Trounson is a member of the Science Advisory Board of the Genetic Policy Institute (GPI), an organisation based in Florida that has organised a campaign to oppose any efforts in the United Nations to institute a ban on therapeutic cloning.

Bernard Siegel, executive director of the GPI, describes the legal committee's decision to delay making a recommendation as "unfortunate" for those seeking a ban on reproductive cloning. "But it at least preserved the hopes of millions of disease victims by not stopping therapeutic cloning research," he says.

In a statement issue by the GPI, Ian Wilmut, the leader of the team who produced the first cloned mammal, Dolly the sheep, said that any failure to proceed with what is technically referred to as stem cell nuclear transfer (SCNT) "is the equivalent to turning our backs on one of the great medical advances of our time".
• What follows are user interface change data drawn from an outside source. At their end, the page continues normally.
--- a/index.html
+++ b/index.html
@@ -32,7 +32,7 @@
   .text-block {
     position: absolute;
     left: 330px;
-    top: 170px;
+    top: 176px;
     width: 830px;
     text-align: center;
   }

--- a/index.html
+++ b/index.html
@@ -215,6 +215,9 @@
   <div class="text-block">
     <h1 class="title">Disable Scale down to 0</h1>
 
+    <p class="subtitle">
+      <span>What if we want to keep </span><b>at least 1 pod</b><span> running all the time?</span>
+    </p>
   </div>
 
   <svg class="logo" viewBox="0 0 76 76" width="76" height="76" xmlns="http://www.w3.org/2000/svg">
Wilmut, who is also a member of the GPI science advisory board, has written to the United Nations asking for approval "of UN initiatives outlawing human reproductive cloning, but which allow for the promise of therapeutic cloning (SCNT)".

Siegel says that there is "major concern" among United Nations officials and diplomats that the proponents of a ban on therapeutic cloning, principally the US government, will attempt to "strong-arm" the General Assembly to reject the Legal Committee's recommendation of delay and instead force a vote on the total ban.

"This effort represents a secretive ploy to avoid public scrutiny and debate, and further, would defy United Nations standard protocols," says Siegel. What is happening in the UN is the antithesis of democratic discussion. It is more like secret diplomacy, with the lives of millions of disease victims at stake."